_HOW TO COMPLETE THIS TASK_:
Do not include the pictures; repeat the rest of the data exactly.

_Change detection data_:
· · · ·

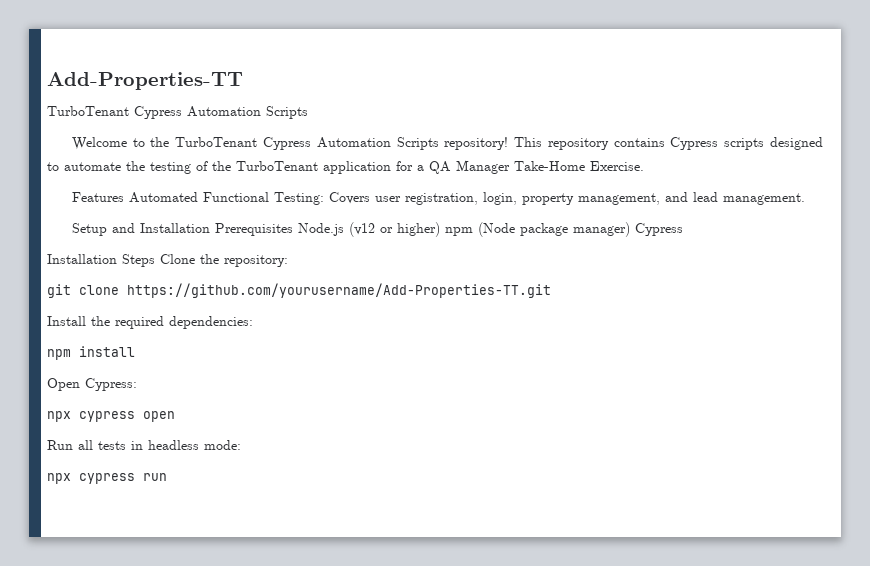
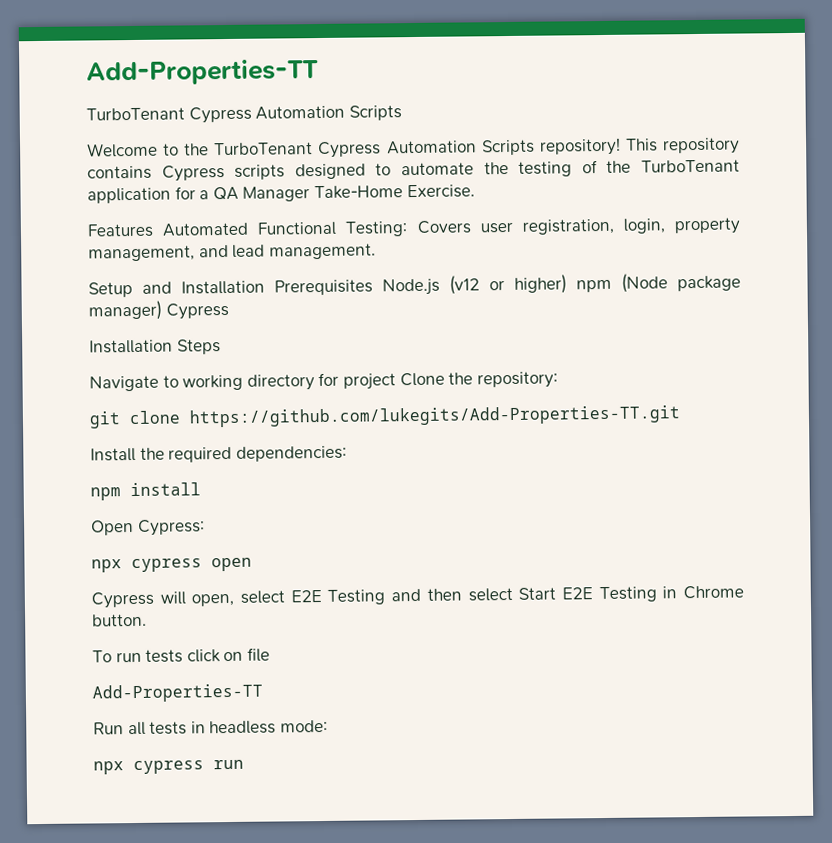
- Installation Steps Clone the repository:
+ Installation Steps
+ Navigate to working directory for project Clone the repository:
- git clone https://github.com/yourusername/Add-Properties-TT.git
+ git clone https://github.com/lukegits/Add-Properties-TT.git
+ Cypress will open, select E2E Testing and then select Start E2E Testing in Chrome button.
+ To run tests click on file
+ Add-Properties-TT

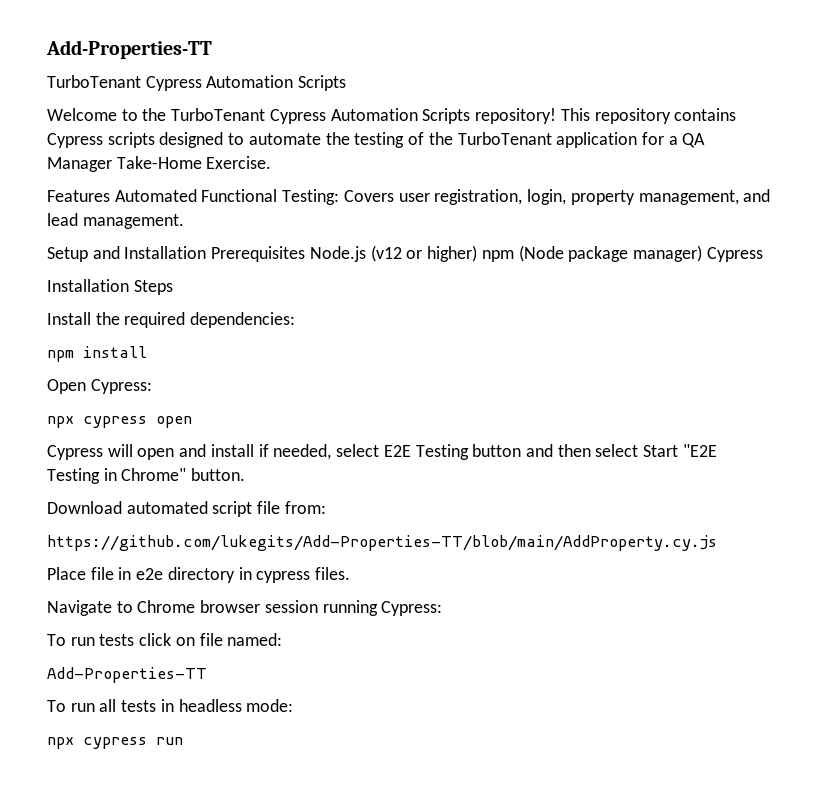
- Navigate to working directory for project Clone the repository:
- git clone https://github.com/lukegits/Add-Properties-TT.git
- Cypress will open, select E2E Testing and then select Start E2E Testing in Chrome button.
+ Cypress will open and install if needed, select E2E Testing button and then select Start "E2E Testing in Chrome" button.
+ Download automated script file from:
+ https://github.com/lukegits/Add-Properties-TT/blob/main/AddProperty.cy.js
+ Place file in e2e directory in cypress files.
+ Navigate to Chrome browser session running Cypress:
- To run tests click on file
+ To run tests click on file named:
  Add-Properties-TT
- Run all tests in headless mode:
+ To run all tests in headless mode:

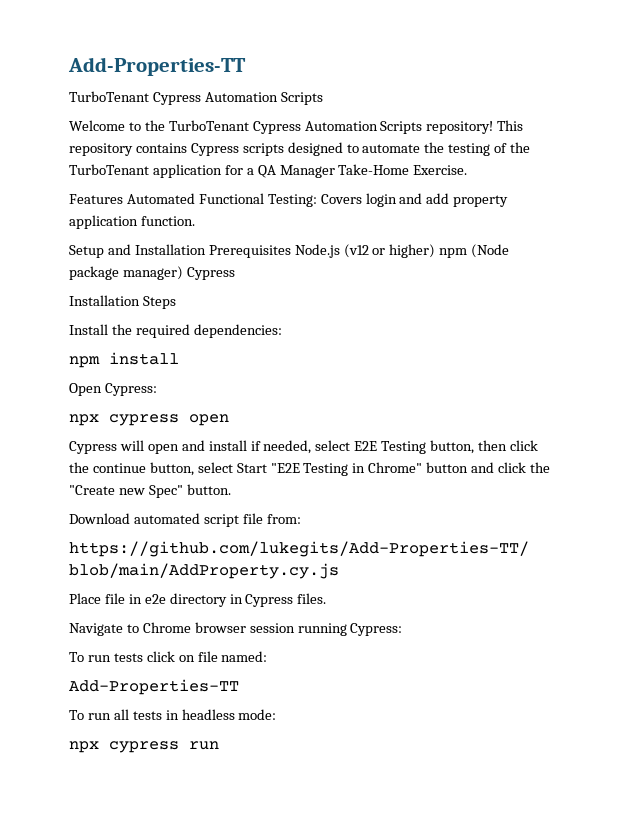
- Features Automated Functional Testing: Covers user registration, login, property management, and lead management.
+ Features Automated Functional Testing: Covers login and add property application function.
- Cypress will open and install if needed, select E2E Testing button and then select Start "E2E Testing in Chrome" button.
+ Cypress will open and install if needed, select E2E Testing button, then click the continue button, select Start "E2E Testing in Chrome" button and click the "Create new Spec" button.
- Place file in e2e directory in cypress files.
+ Place file in e2e directory in Cypress files.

· · · ·

_ANSWER_:
- Installation Steps Clone the repository:
+ Installation Steps
+ Navigate to working directory for project Clone the repository:
- git clone https://github.com/yourusername/Add-Properties-TT.git
+ git clone https://github.com/lukegits/Add-Properties-TT.git
+ Cypress will open, select E2E Testing and then select Start E2E Testing in Chrome button.
+ To run tests click on file
+ Add-Properties-TT

- Navigate to working directory for project Clone the repository:
- git clone https://github.com/lukegits/Add-Properties-TT.git
- Cypress will open, select E2E Testing and then select Start E2E Testing in Chrome button.
+ Cypress will open and install if needed, select E2E Testing button and then select Start "E2E Testing in Chrome" button.
+ Download automated script file from:
+ https://github.com/lukegits/Add-Properties-TT/blob/main/AddProperty.cy.js
+ Place file in e2e directory in cypress files.
+ Navigate to Chrome browser session running Cypress:
- To run tests click on file
+ To run tests click on file named:
  Add-Properties-TT
- Run all tests in headless mode:
+ To run all tests in headless mode:

- Features Automated Functional Testing: Covers user registration, login, property management, and lead management.
+ Features Automated Functional Testing: Covers login and add property application function.
- Cypress will open and install if needed, select E2E Testing button and then select Start "E2E Testing in Chrome" button.
+ Cypress will open and install if needed, select E2E Testing button, then click the continue button, select Start "E2E Testing in Chrome" button and click the "Create new Spec" button.
- Place file in e2e directory in cypress files.
+ Place file in e2e directory in Cypress files.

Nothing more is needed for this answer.